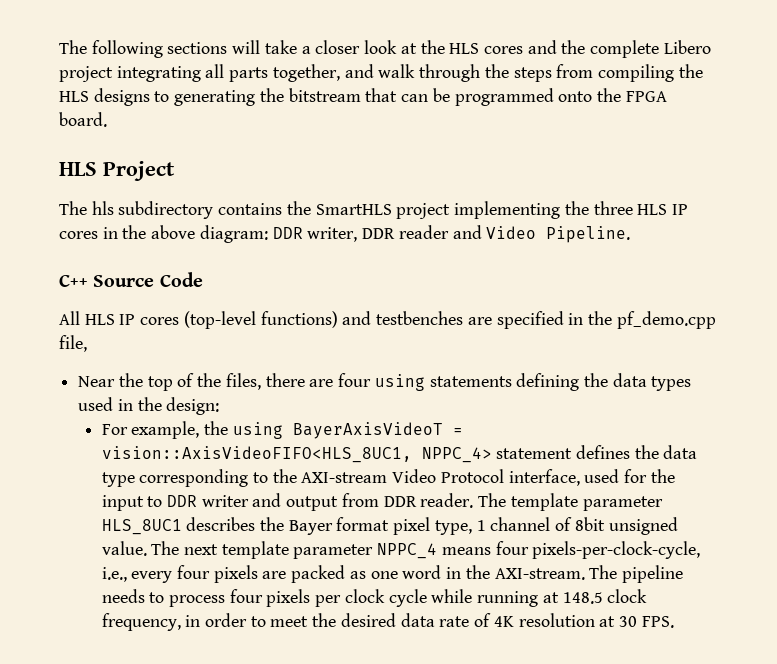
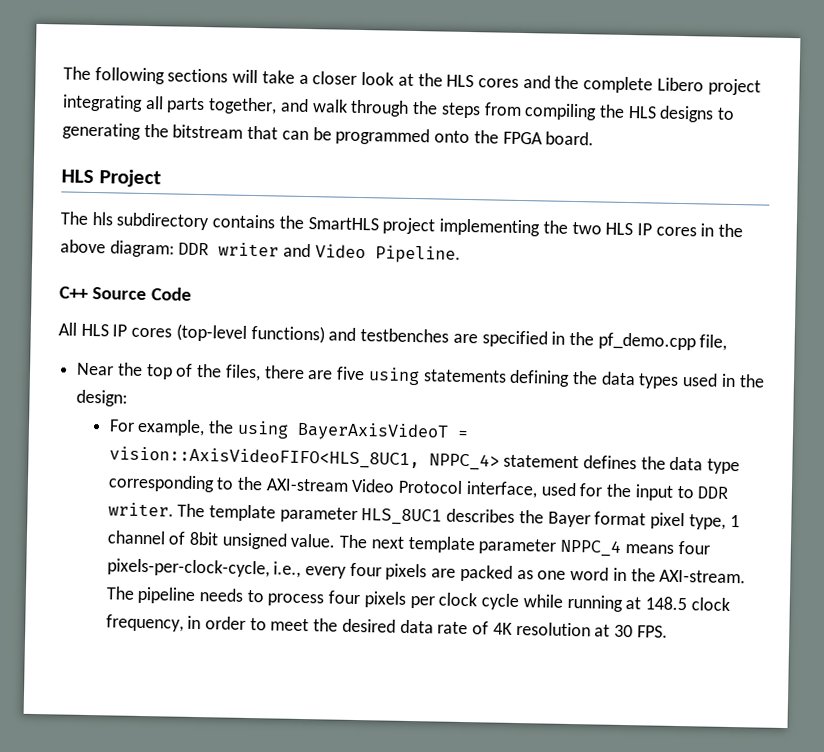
- The hls subdirectory contains the SmartHLS project implementing the three HLS IP cores in the above diagram: DDR writer, DDR reader and Video Pipeline.
+ The hls subdirectory contains the SmartHLS project implementing the two HLS IP cores in the above diagram: DDR writer and Video Pipeline.
- Near the top of the files, there are four using statements defining the data types used in the design:
+ Near the top of the files, there are five using statements defining the data types used in the design:
- For example, the using BayerAxisVideoT = vision::AxisVideoFIFO<HLS_8UC1, NPPC_4> statement defines the data type corresponding to the AXI-stream Video Protocol interface, used for the input to DDR writer and output from DDR reader.
+ For example, the using BayerAxisVideoT = vision::AxisVideoFIFO<HLS_8UC1, NPPC_4> statement defines the data type corresponding to the AXI-stream Video Protocol interface, used for the input to DDR writer.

------------------------------------------------------------

Work instructions: In the listing above, the lines from the one containing "- Near the top" through the last line are to be returned exactly.

Completed task:
- Near the top of the files, there are four using statements defining the data types used in the design:
+ Near the top of the files, there are five using statements defining the data types used in the design:
- For example, the using BayerAxisVideoT = vision::AxisVideoFIFO<HLS_8UC1, NPPC_4> statement defines the data type corresponding to the AXI-stream Video Protocol interface, used for the input to DDR writer and output from DDR reader.
+ For example, the using BayerAxisVideoT = vision::AxisVideoFIFO<HLS_8UC1, NPPC_4> statement defines the data type corresponding to the AXI-stream Video Protocol interface, used for the input to DDR writer.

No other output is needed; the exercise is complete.